- **Work to complete**: Omit the pictures and return exactly the stretch of the material below from the line with "left: 465px ->" through the line with "font-size: 15px ->".

(Exercise inputs)

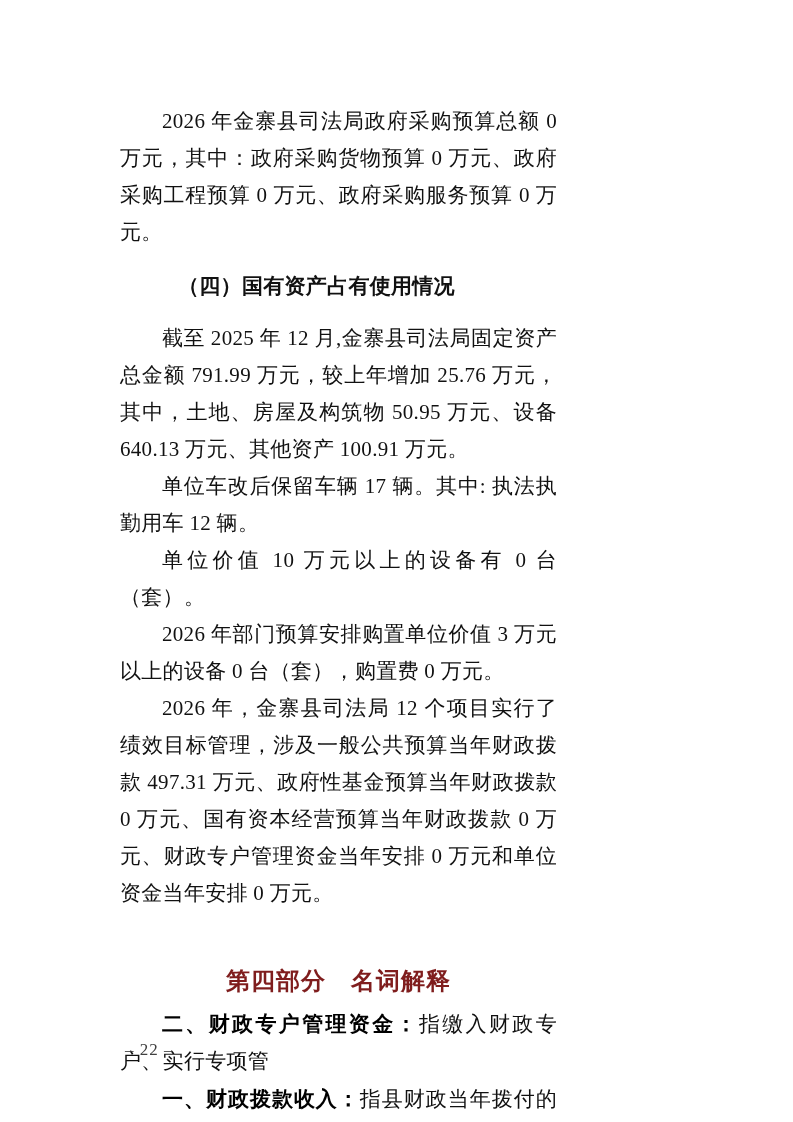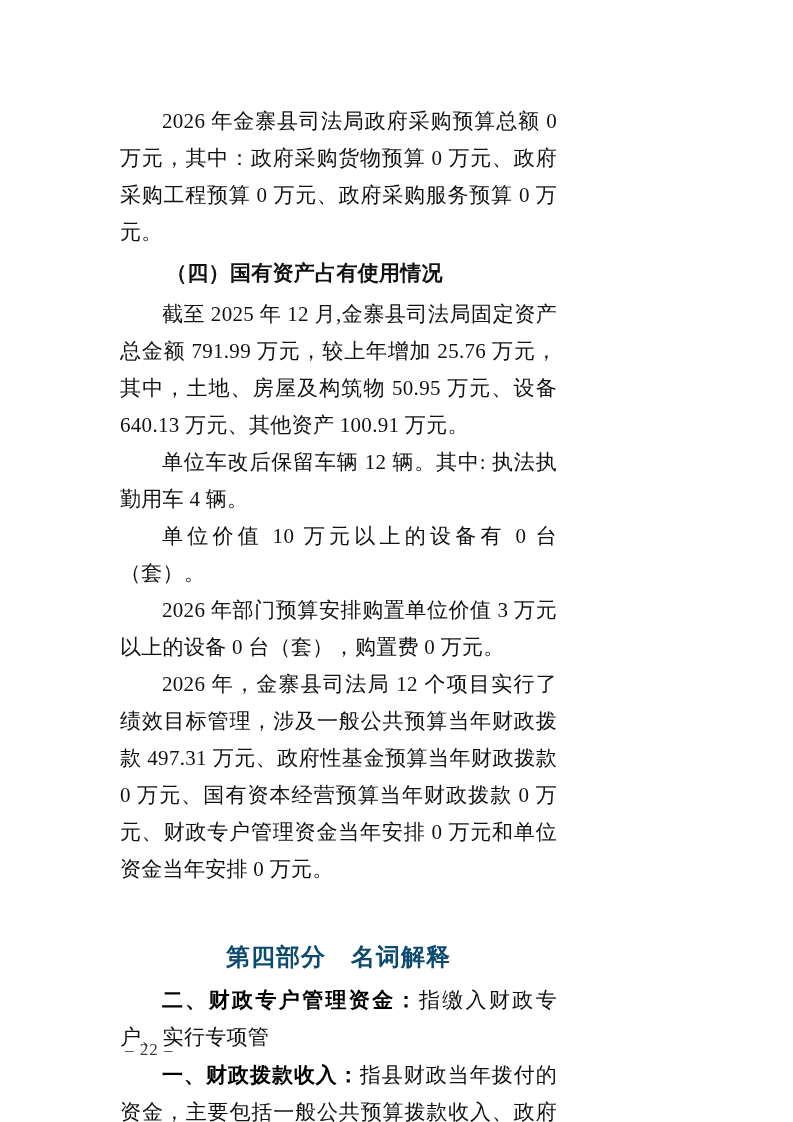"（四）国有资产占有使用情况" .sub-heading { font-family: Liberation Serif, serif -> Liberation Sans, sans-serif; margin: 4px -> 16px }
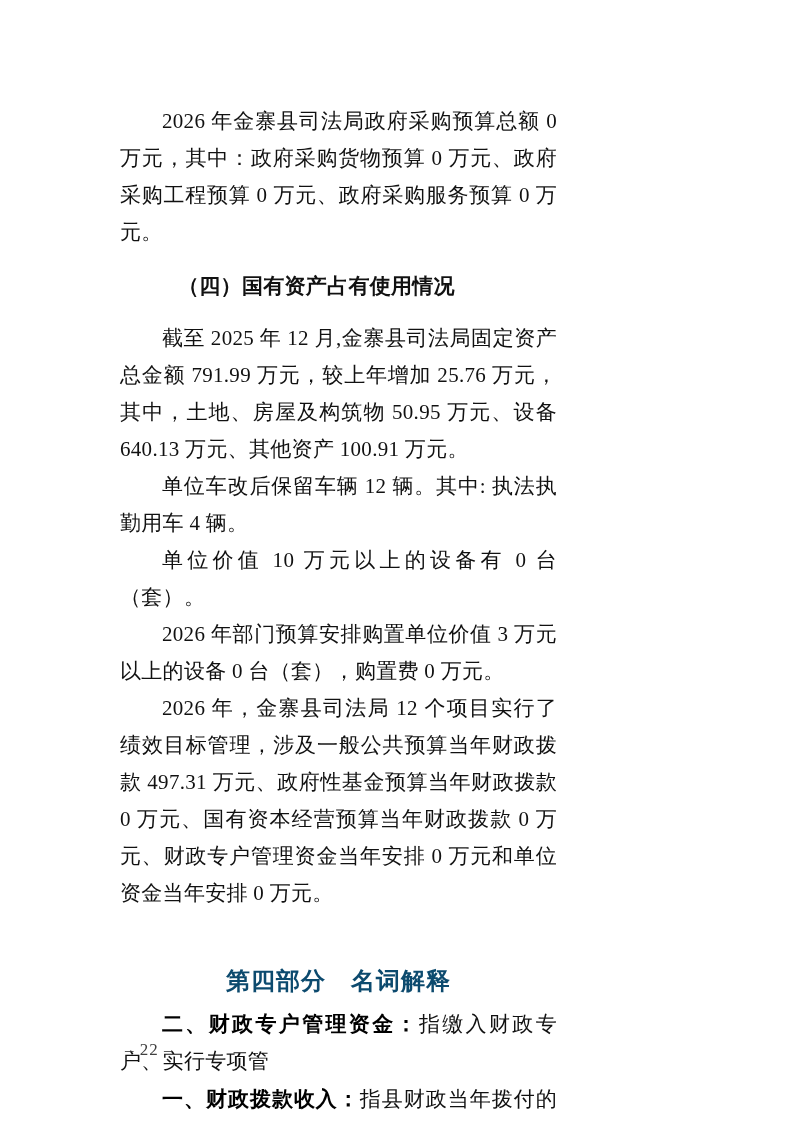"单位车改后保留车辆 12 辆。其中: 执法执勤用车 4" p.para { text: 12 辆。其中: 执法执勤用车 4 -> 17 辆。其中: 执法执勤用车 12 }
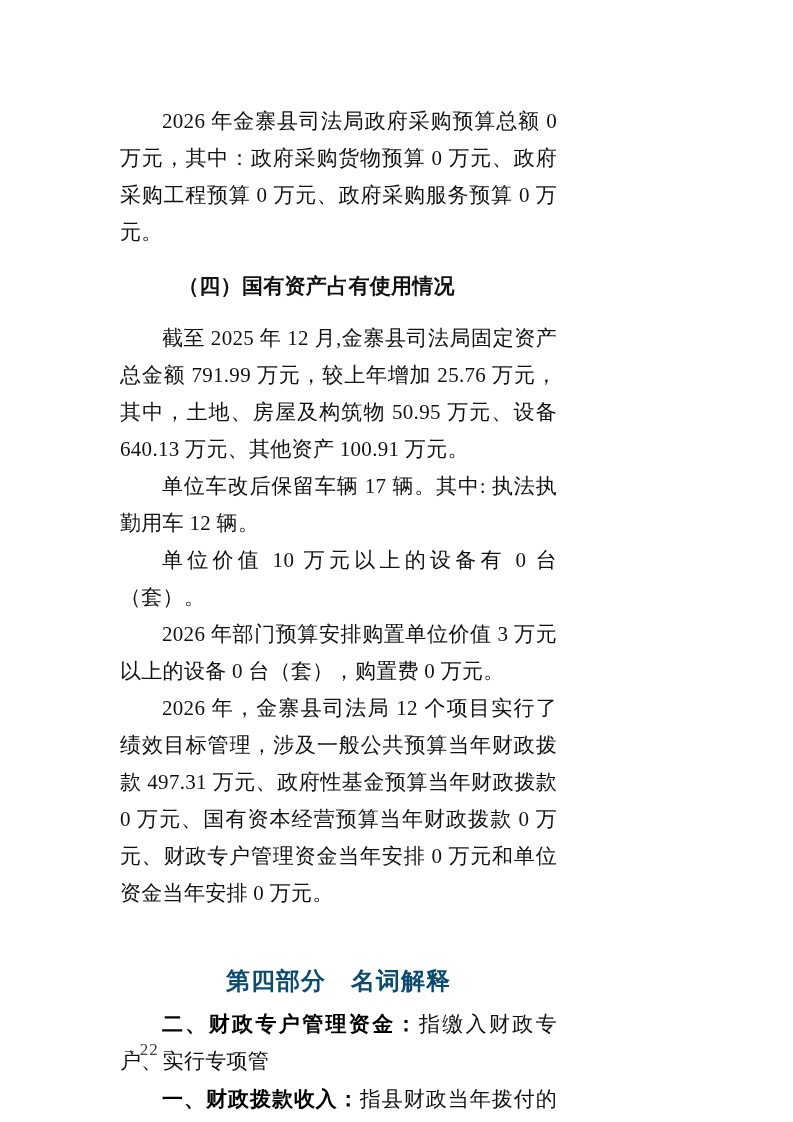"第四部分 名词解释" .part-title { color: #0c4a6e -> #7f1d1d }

(End Exercise inputs)
(Exercise inputs)

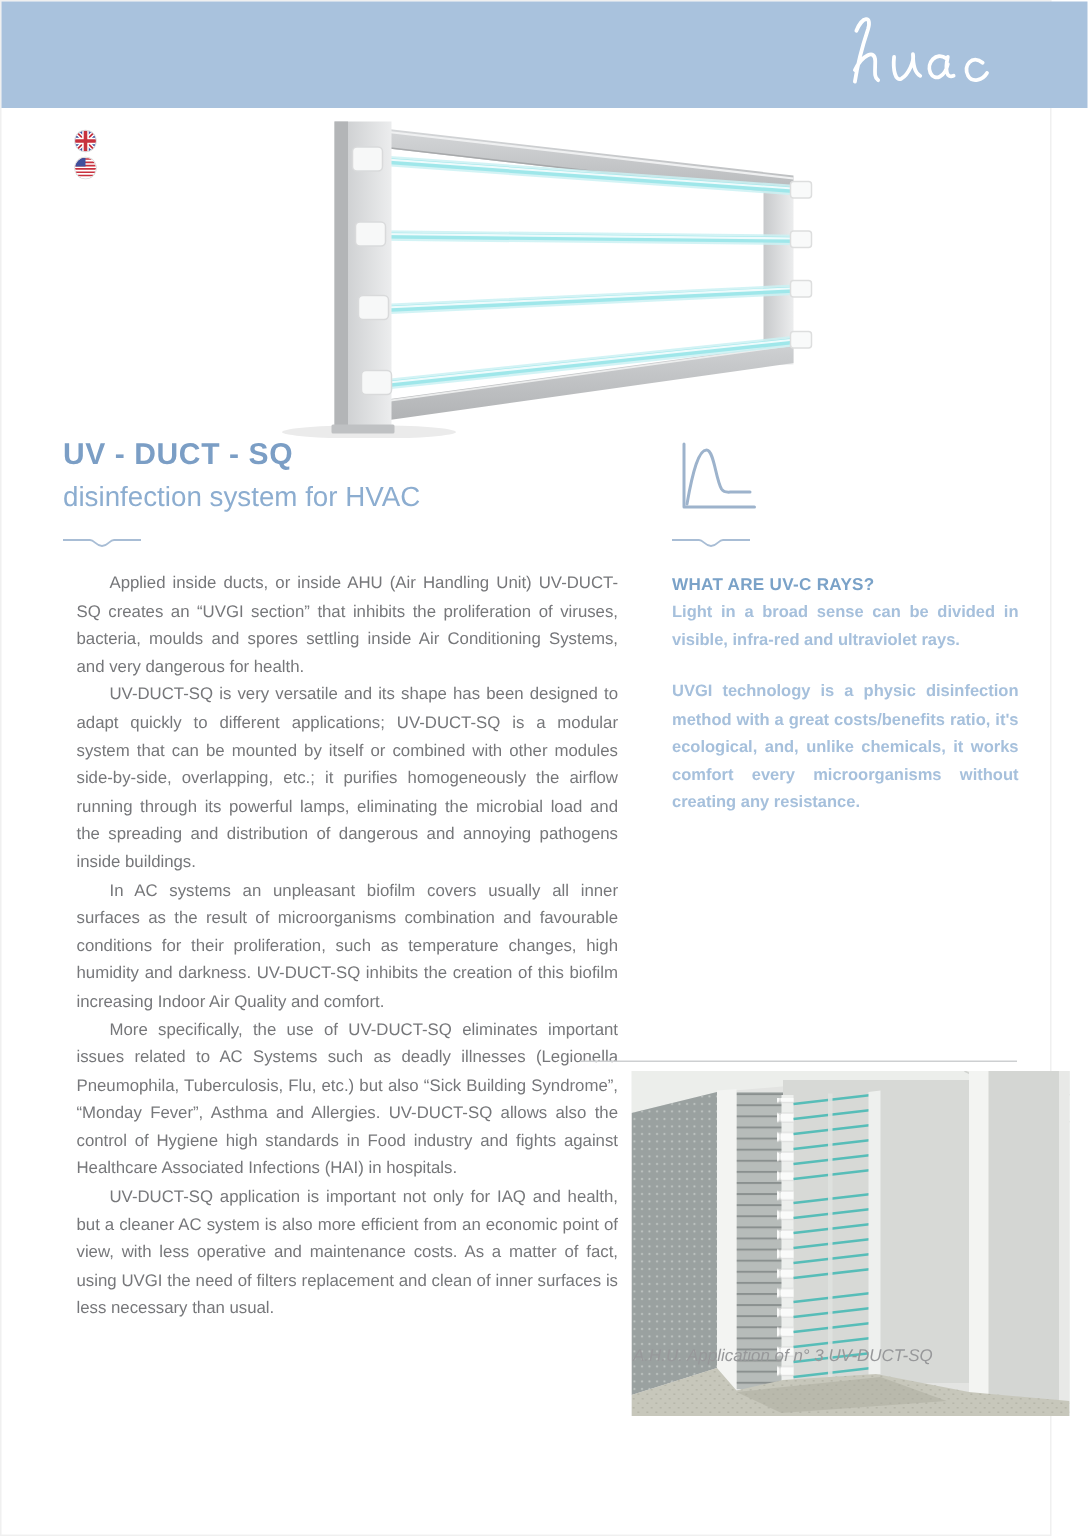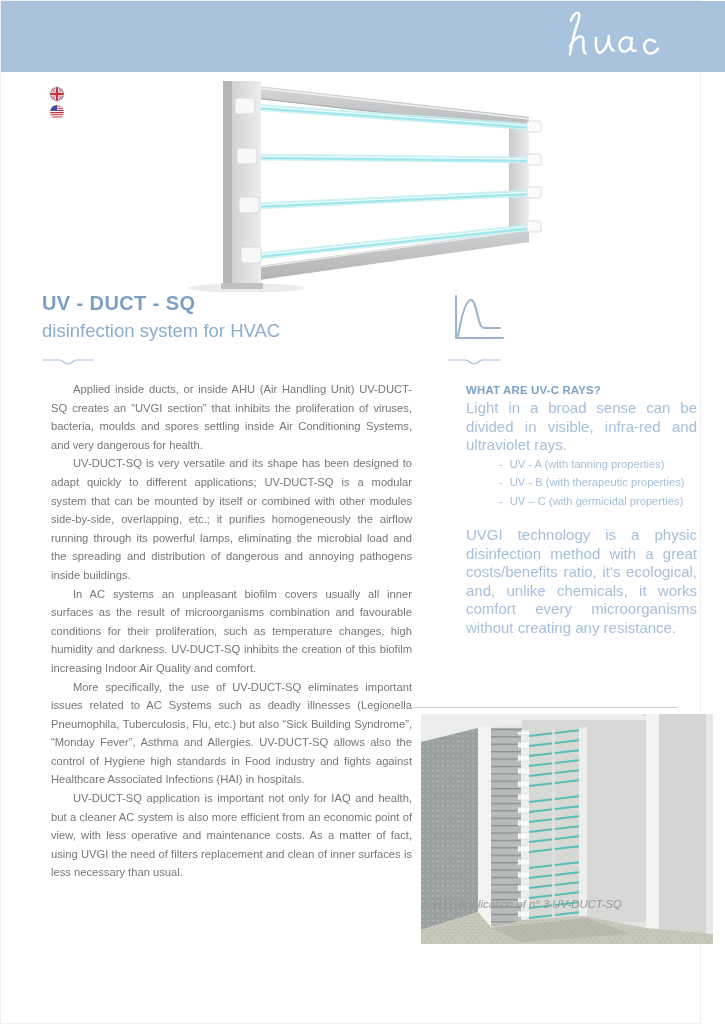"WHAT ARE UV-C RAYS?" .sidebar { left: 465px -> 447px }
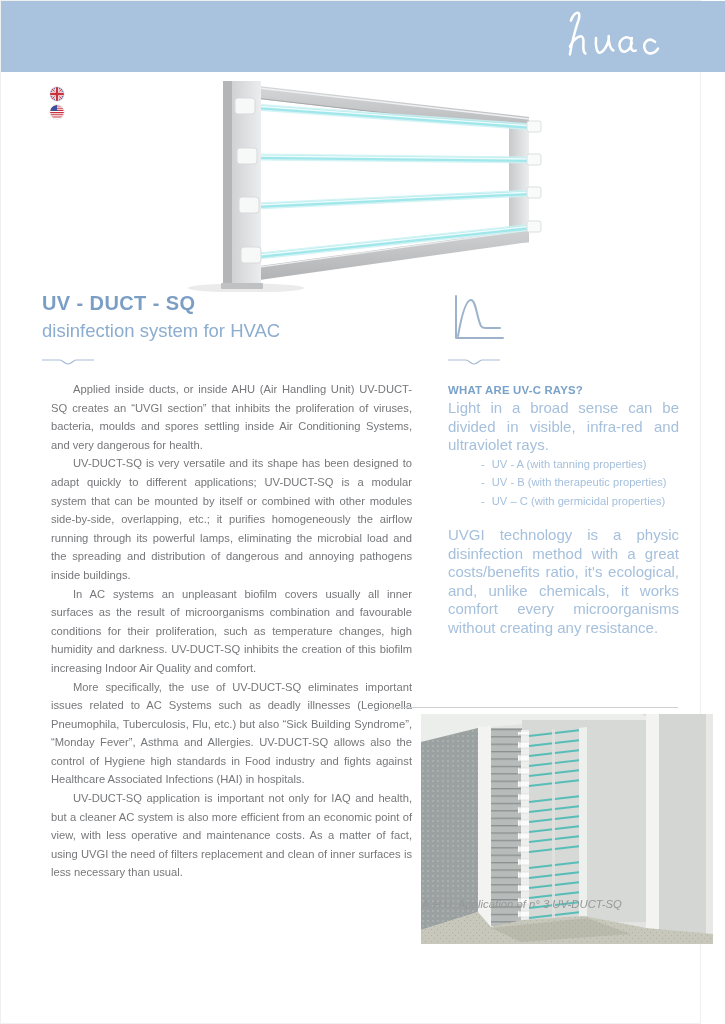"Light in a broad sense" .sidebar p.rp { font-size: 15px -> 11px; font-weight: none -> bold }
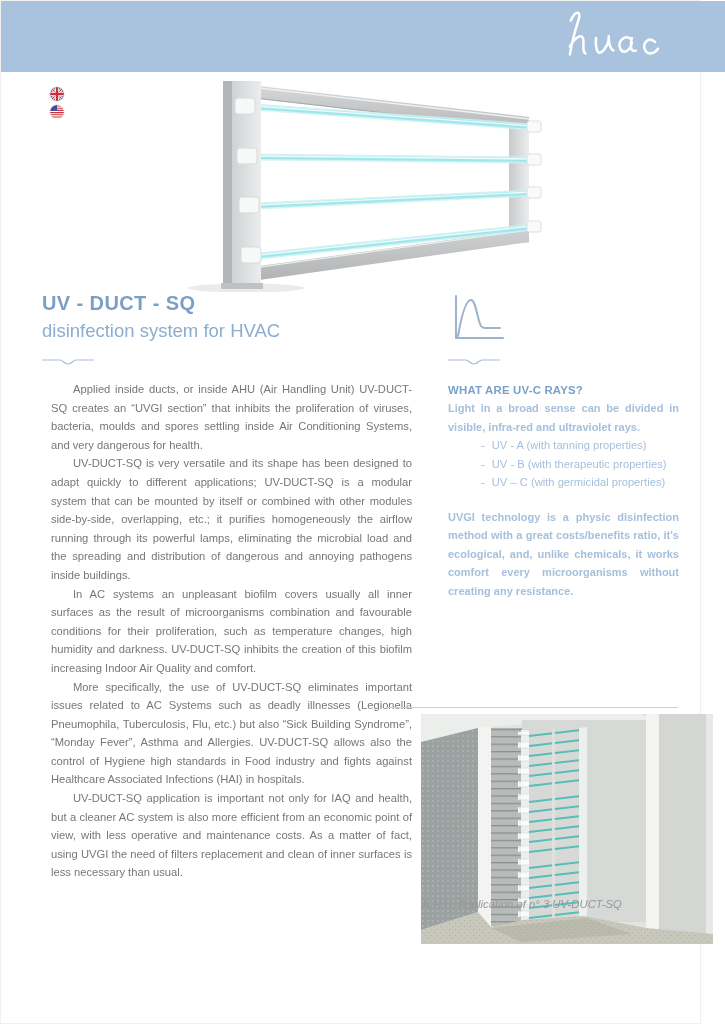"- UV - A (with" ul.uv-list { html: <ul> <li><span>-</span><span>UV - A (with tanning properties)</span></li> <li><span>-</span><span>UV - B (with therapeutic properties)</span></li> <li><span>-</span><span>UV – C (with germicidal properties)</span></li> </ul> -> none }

(End Exercise inputs)

- **Answer area**:
"WHAT ARE UV-C RAYS?" .sidebar { left: 465px -> 447px }
"Light in a broad sense" .sidebar p.rp { font-size: 15px -> 11px; font-weight: none -> bold }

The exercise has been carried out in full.